BEGIN

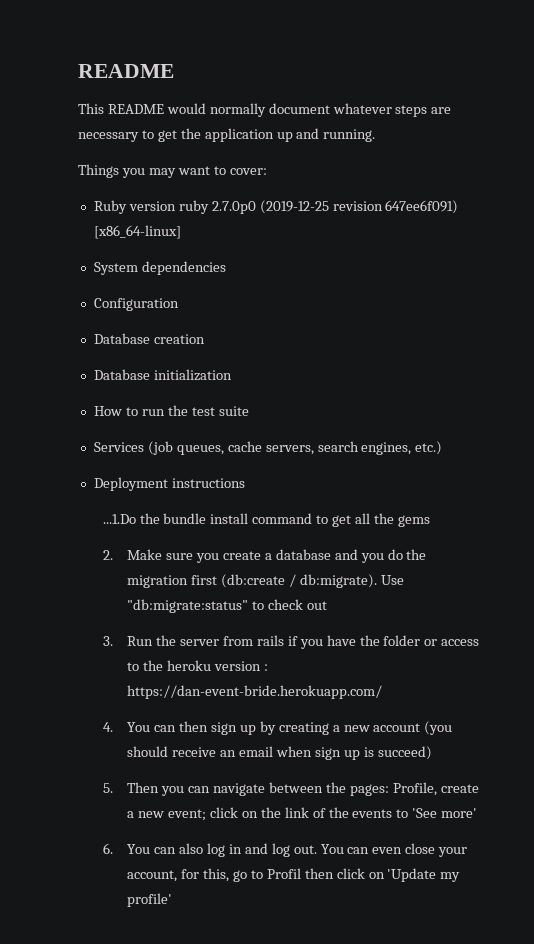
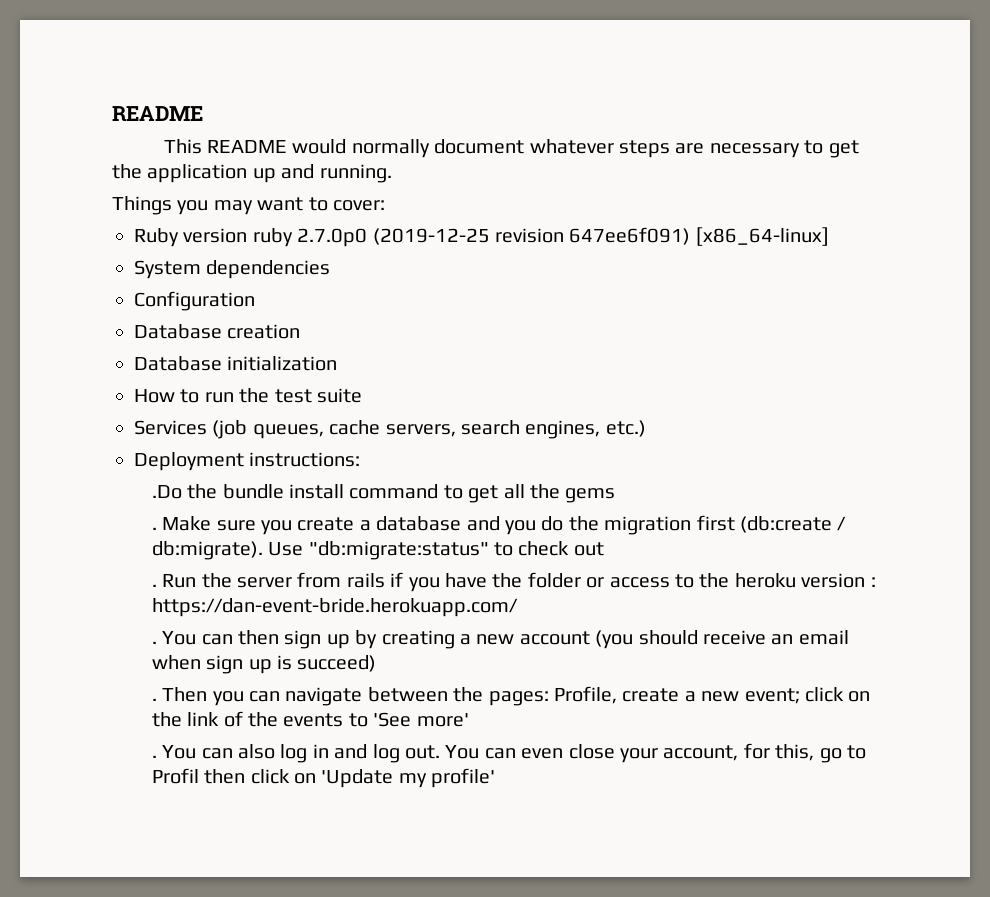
[171,478,245,488] [102,514,136,524] instructions // ...1.Do -> [249,452,361,467] [151,485,182,499] instructions: // .Do
[102,550,113,560] 2. -> [151,527,157,530] .
[102,636,113,646] 3. -> [151,584,157,587] .
[102,722,113,732] 4. -> [151,641,157,644] .
[102,783,113,793] 5. -> [151,698,157,701] .
[102,843,113,854] 6. -> [151,755,157,758] .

END

• _EXERCISE INSTRUCTIONS_
Retype the records above exactly. Leave the pictures out.

• _WRITTEN SOLUTION_
[171,478,245,488] [102,514,136,524] instructions // ...1.Do -> [249,452,361,467] [151,485,182,499] instructions: // .Do
[102,550,113,560] 2. -> [151,527,157,530] .
[102,636,113,646] 3. -> [151,584,157,587] .
[102,722,113,732] 4. -> [151,641,157,644] .
[102,783,113,793] 5. -> [151,698,157,701] .
[102,843,113,854] 6. -> [151,755,157,758] .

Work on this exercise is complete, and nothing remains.